(EXCERPTED RECORDS)

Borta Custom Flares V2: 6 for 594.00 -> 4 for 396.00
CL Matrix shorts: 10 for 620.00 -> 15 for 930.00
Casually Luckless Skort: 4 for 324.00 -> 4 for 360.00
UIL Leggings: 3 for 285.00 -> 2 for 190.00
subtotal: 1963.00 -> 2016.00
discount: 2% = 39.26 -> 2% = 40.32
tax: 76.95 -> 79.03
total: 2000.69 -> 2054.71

(End EXCERPTED RECORDS)
(EXCERPTED RECORDS)

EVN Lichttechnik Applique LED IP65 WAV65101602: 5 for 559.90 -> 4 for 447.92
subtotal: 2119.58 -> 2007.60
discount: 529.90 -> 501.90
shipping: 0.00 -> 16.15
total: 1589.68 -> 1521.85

(End EXCERPTED RECORDS)
(EXCERPTED RECORDS)

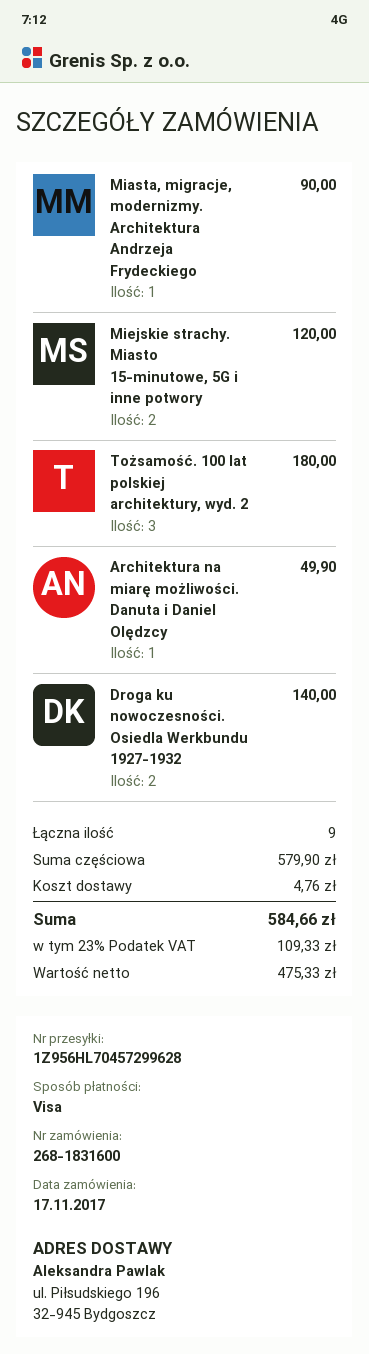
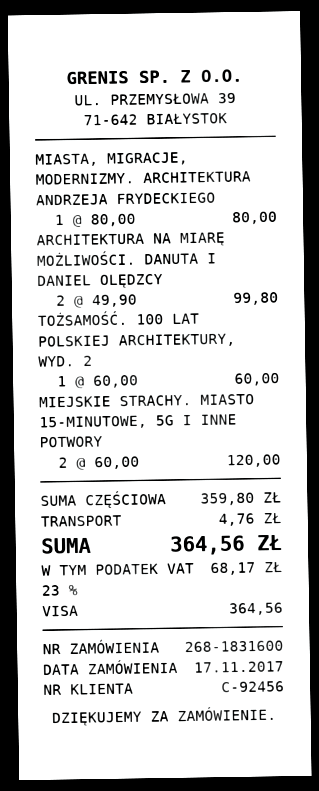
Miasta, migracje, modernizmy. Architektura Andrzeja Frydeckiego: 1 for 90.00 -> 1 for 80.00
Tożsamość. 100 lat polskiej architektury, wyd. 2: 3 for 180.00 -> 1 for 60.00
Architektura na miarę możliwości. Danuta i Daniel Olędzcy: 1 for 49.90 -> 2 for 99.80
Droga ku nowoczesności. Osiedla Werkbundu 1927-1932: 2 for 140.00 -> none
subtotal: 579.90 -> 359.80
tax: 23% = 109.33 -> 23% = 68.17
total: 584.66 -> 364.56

(End EXCERPTED RECORDS)

Looking at the data above, return every line from the one with "Tożsamość. 100 lat" down to the one with "total: 584.66 -> 364.56", exactly and inclusively.

▶ **RESPONSE AREA**:
Tożsamość. 100 lat polskiej architektury, wyd. 2: 3 for 180.00 -> 1 for 60.00
Architektura na miarę możliwości. Danuta i Daniel Olędzcy: 1 for 49.90 -> 2 for 99.80
Droga ku nowoczesności. Osiedla Werkbundu 1927-1932: 2 for 140.00 -> none
subtotal: 579.90 -> 359.80
tax: 23% = 109.33 -> 23% = 68.17
total: 584.66 -> 364.56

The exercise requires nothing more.